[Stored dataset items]
▬▬▬

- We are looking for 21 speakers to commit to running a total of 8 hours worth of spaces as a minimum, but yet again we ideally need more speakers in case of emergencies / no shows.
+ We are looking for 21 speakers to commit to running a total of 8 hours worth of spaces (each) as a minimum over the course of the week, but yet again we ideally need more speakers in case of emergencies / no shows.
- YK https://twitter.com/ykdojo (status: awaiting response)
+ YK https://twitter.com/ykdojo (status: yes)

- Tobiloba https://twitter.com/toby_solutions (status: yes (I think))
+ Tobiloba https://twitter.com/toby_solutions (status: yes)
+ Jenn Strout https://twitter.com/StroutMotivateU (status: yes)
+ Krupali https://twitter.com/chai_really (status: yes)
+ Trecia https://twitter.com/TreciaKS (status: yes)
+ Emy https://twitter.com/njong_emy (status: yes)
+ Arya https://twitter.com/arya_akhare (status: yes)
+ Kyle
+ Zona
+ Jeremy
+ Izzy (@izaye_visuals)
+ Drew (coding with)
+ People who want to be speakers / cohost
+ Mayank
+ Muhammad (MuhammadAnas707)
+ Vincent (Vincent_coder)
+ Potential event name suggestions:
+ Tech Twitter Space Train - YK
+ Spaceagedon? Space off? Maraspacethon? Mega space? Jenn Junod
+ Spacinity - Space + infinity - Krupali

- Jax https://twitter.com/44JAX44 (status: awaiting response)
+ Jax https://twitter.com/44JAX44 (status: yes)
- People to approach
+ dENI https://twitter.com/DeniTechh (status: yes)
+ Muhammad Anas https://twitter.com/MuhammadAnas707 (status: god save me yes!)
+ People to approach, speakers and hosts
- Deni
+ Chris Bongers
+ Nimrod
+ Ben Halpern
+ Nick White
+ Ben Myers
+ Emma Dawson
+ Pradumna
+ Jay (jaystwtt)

▬▬▬

_Work item_. Return exactly the lines from the line holding "speakers and hosts" to the last line of the data, with both of those lines included and nothing added.

_Exercise answer_.
+ People to approach, speakers and hosts
- Deni
+ Chris Bongers
+ Nimrod
+ Ben Halpern
+ Nick White
+ Ben Myers
+ Emma Dawson
+ Pradumna
+ Jay (jaystwtt)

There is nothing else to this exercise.